After completing an initial read of “Spider-Man 2099” #2, it felt like the issue actually didn’t show the protagonist in costume — except Peter David and Will Sliney actually present four pages of Spider-Man 2099 in costume, fighting bank robbers and evading the law. They just spend a whole lot more time and effort focusing on Miguel O’Hara’s attempts to adapt to life in 2014 as both Spider-Man and Michael O’Mara, Alchemax employee.
Sliney’s art is serviceable and clean. His figures are crisp and sharp and he does a nice job with everyone’s identity and nuances, but his figures tend to be uneven in shading, with Miguel bearing heavier shadowing than either of his female co-stars. Sliney puts a massive amount of focus on his figures, giving them significantly more detail than their surroundings, which includes a bank, the apartment of Miguel’s landlord and Miguel’s own apartment furnished with a single folding lawn chair. In several panels, the settings are drawn as barely more than line art backdrops. Luckily, Sliney has a solid colorist in Antonio Fabela who provides ample depth and texture through his color work on “Spider-Man 2099” #2. Fabela drops in tones and surfaces to give the settings some depth. Additionally, the colorist is deft enough to put the appropriate shade on Miguel’s face to have it pointed out that he has lipstick on his face.

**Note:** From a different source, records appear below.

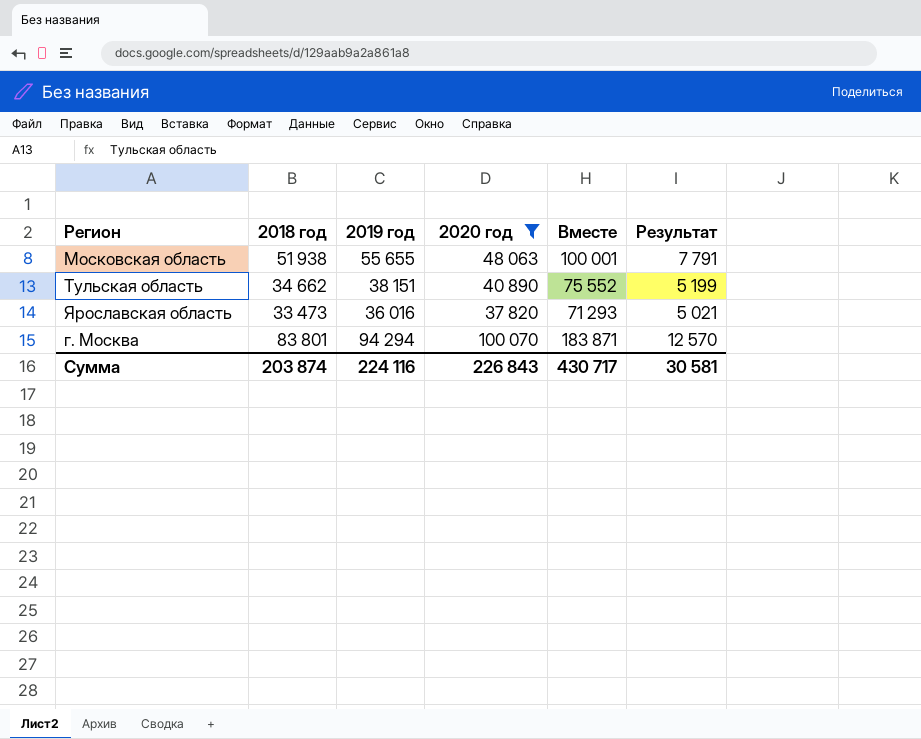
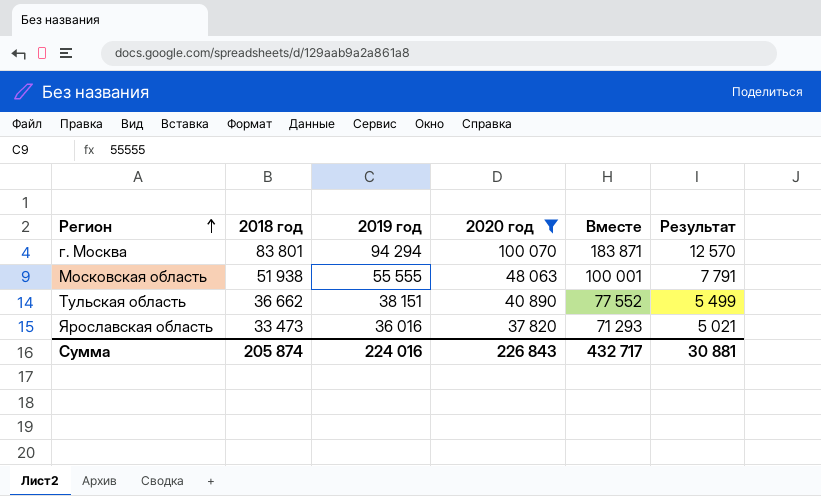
row order: none -> Регион ascending
Московская область | 2019 год: 55 655 -> 55 555
Тульская область | 2018 год: 34 662 -> 36 662
Тульская область | Вместе: 75 552 -> 77 552
Тульская область | Результат: 5 199 -> 5 499
Сумма | 2018 год: 203 874 -> 205 874
Сумма | 2019 год: 224 116 -> 224 016
Сумма | Вместе: 430 717 -> 432 717
Сумма | Результат: 30 581 -> 30 881

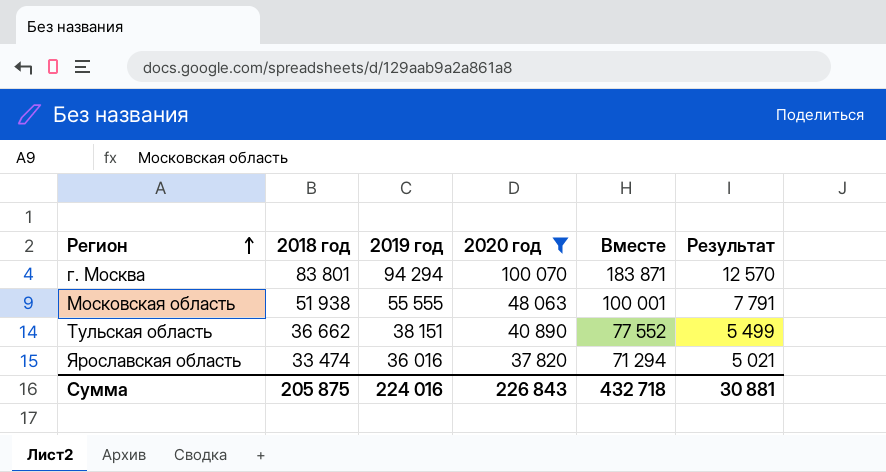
Ярославская область | 2018 год: 33 473 -> 33 474
Ярославская область | Вместе: 71 293 -> 71 294
Сумма | 2018 год: 205 874 -> 205 875
Сумма | Вместе: 432 717 -> 432 718

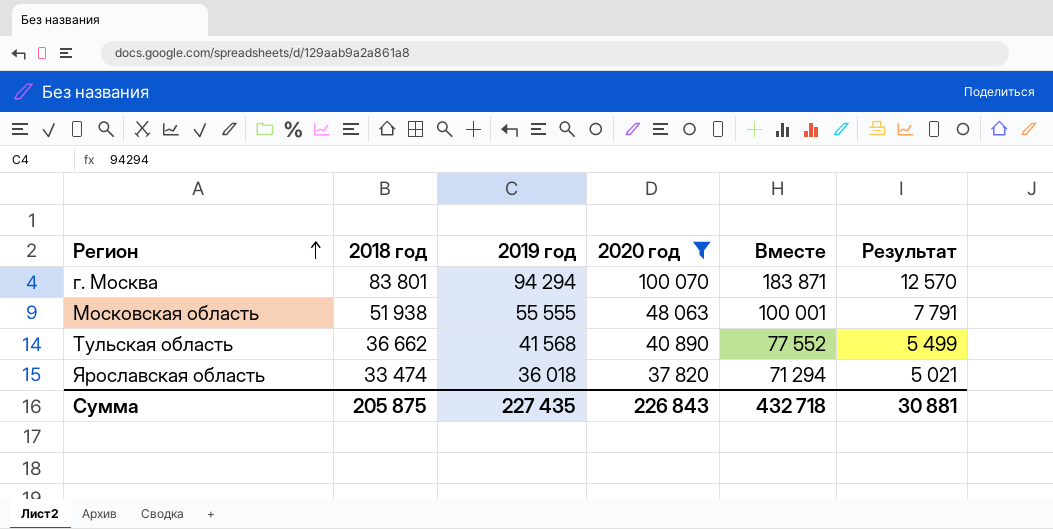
Тульская область | 2019 год: 38 151 -> 41 568
Ярославская область | 2019 год: 36 016 -> 36 018
Сумма | 2019 год: 224 016 -> 227 435

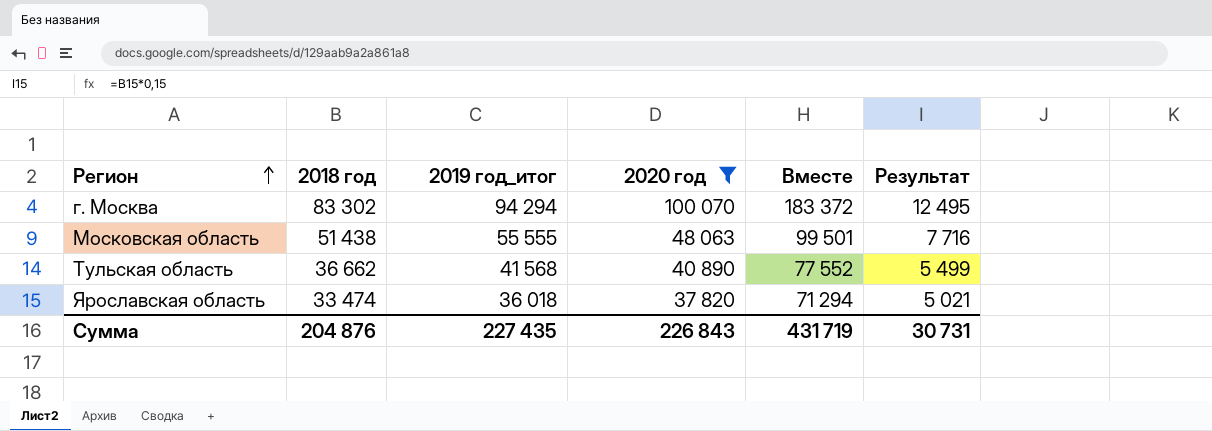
column name: 2019 год -> 2019 год_итог
г. Москва | 2018 год: 83 801 -> 83 302
г. Москва | Вместе: 183 871 -> 183 372
г. Москва | Результат: 12 570 -> 12 495
Московская область | 2018 год: 51 938 -> 51 438
Московская область | Вместе: 100 001 -> 99 501
Московская область | Результат: 7 791 -> 7 716
Сумма | 2018 год: 205 875 -> 204 876
Сумма | Вместе: 432 718 -> 431 719
Сумма | Результат: 30 881 -> 30 731

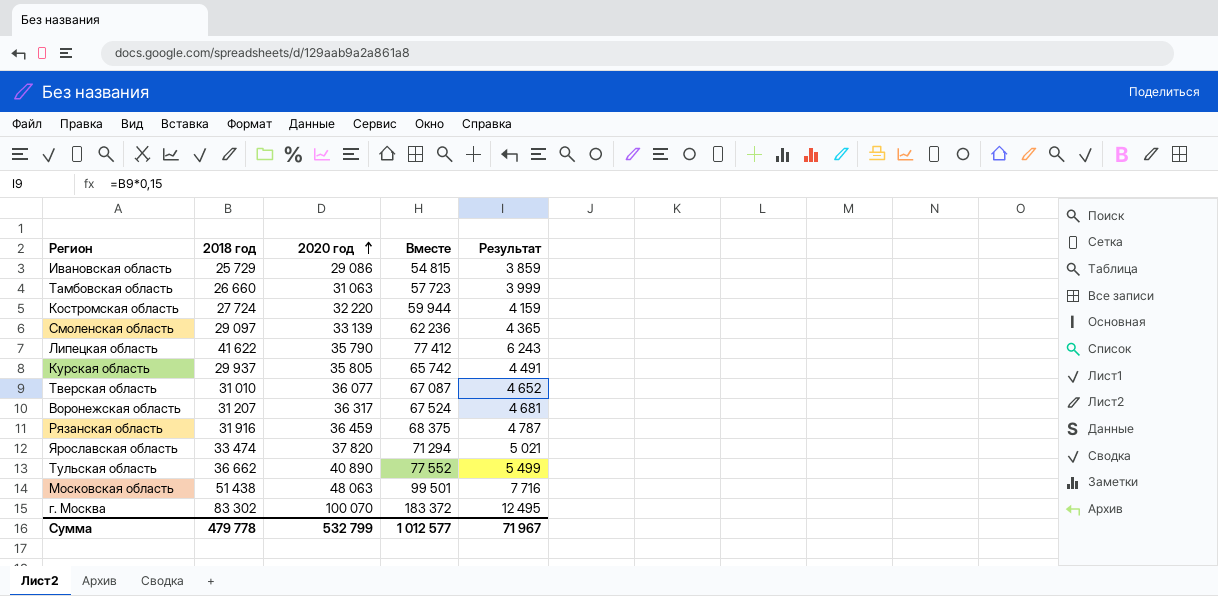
filter: 2020 год >= 37 820 -> none
row order: Регион ascending -> 2020 год ascending
column 2019 год_итог | position: 3 -> none
Сумма | 2018 год: 204 876 -> 479 778
Сумма | 2020 год: 226 843 -> 532 799
Сумма | Вместе: 431 719 -> 1 012 577
Сумма | Результат: 30 731 -> 71 967

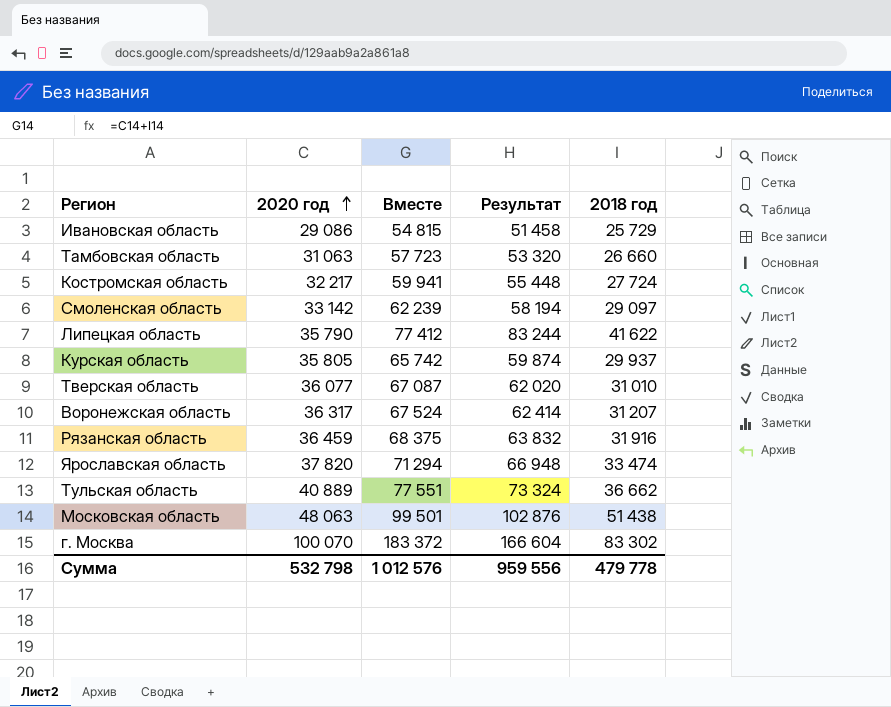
column Результат | formula: [2018 год] * 0,15 -> [2018 год] * 2
column 2018 год | position: 2 -> 5
Костромская область | 2020 год: 32 220 -> 32 217
Костромская область | Вместе: 59 944 -> 59 941
Смоленская область | 2020 год: 33 139 -> 33 142
Смоленская область | Вместе: 62 236 -> 62 239
Тульская область | 2020 год: 40 890 -> 40 889
Тульская область | Вместе: 77 552 -> 77 551
Сумма | 2020 год: 532 799 -> 532 798
Сумма | Вместе: 1 012 577 -> 1 012 576
Сумма | Результат: 71 967 -> 959 556

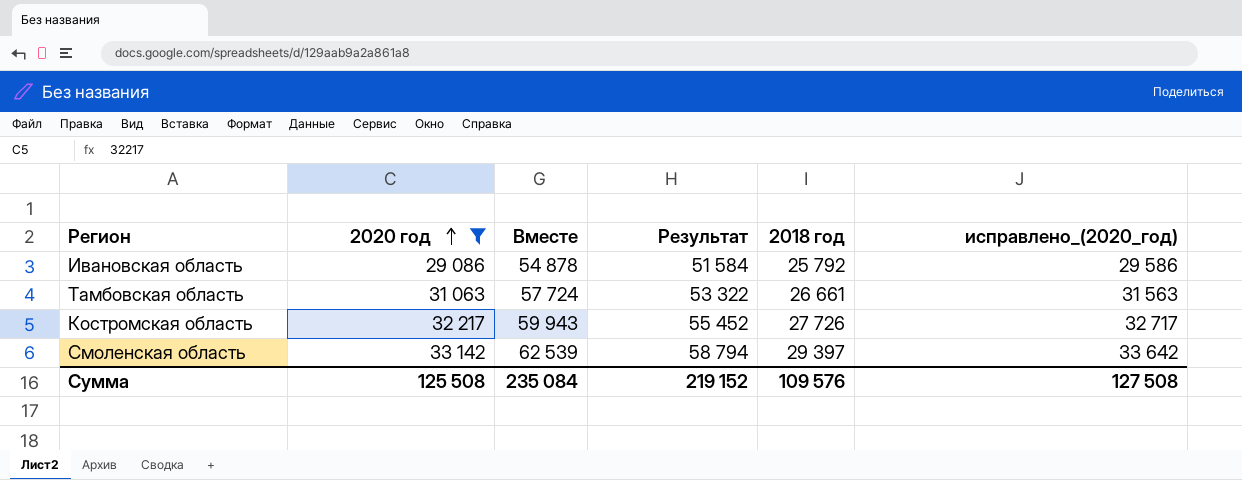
filter: none -> 2020 год <= 33 142
column исправлено_(2020_год) | formula: none -> [2020 год] + 500
Ивановская область | Вместе: 54 815 -> 54 878
Ивановская область | Результат: 51 458 -> 51 584
Ивановская область | 2018 год: 25 729 -> 25 792
Тамбовская область | Вместе: 57 723 -> 57 724
Тамбовская область | Результат: 53 320 -> 53 322
Тамбовская область | 2018 год: 26 660 -> 26 661
Костромская область | Вместе: 59 941 -> 59 943
Костромская область | Результат: 55 448 -> 55 452
Костромская область | 2018 год: 27 724 -> 27 726
Смоленская область | Вместе: 62 239 -> 62 539
Смоленская область | Результат: 58 194 -> 58 794
Смоленская область | 2018 год: 29 097 -> 29 397
Сумма | 2020 год: 532 798 -> 125 508
Сумма | Вместе: 1 012 576 -> 235 084
Сумма | Результат: 959 556 -> 219 152
Сумма | 2018 год: 479 778 -> 109 576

David makes a case for the phrase to be turned towards “Spider-Man luck” instead of “Parker luck,” as Miguel’s personal and professional lives are at relationship crossroads, giving the writer a plethora of options lurking on the horizon. Tempest (Miguel’s landlord) and Liz Allan (Miguel’s boss) nearly cross paths in their visits with our protagonist, making for a couple, “Phew!” moments as Miguel feels like he’s managed to survive one confrontation when the next kicks in. Both ladies have questions for Miguel, who doesn’t have all of the answers they’re looking for. Swap out Miguel O’Hara for Peter Parker, and it all seems very familiar. David doesn’t leave it there, however, and delivers some entertaining solutions, including a darkly amusing scenario the writer empowers Miguel to envision that would never make it into Peter Parker’s mind.
“Spider-Man 2099” #2 is a decent book about the time-displaced Spider-Man, offering readers more than enough information to latch on to and build around. David and Sliney provide an exceptionally nice study of character that the relative lack of action is negligible. It’s nice that there is a scene with Spider-Man spinning webs and taking out bad guys, but clearly this creative is looking to establish Miguel O’Hara prior to building up a rogues’ gallery.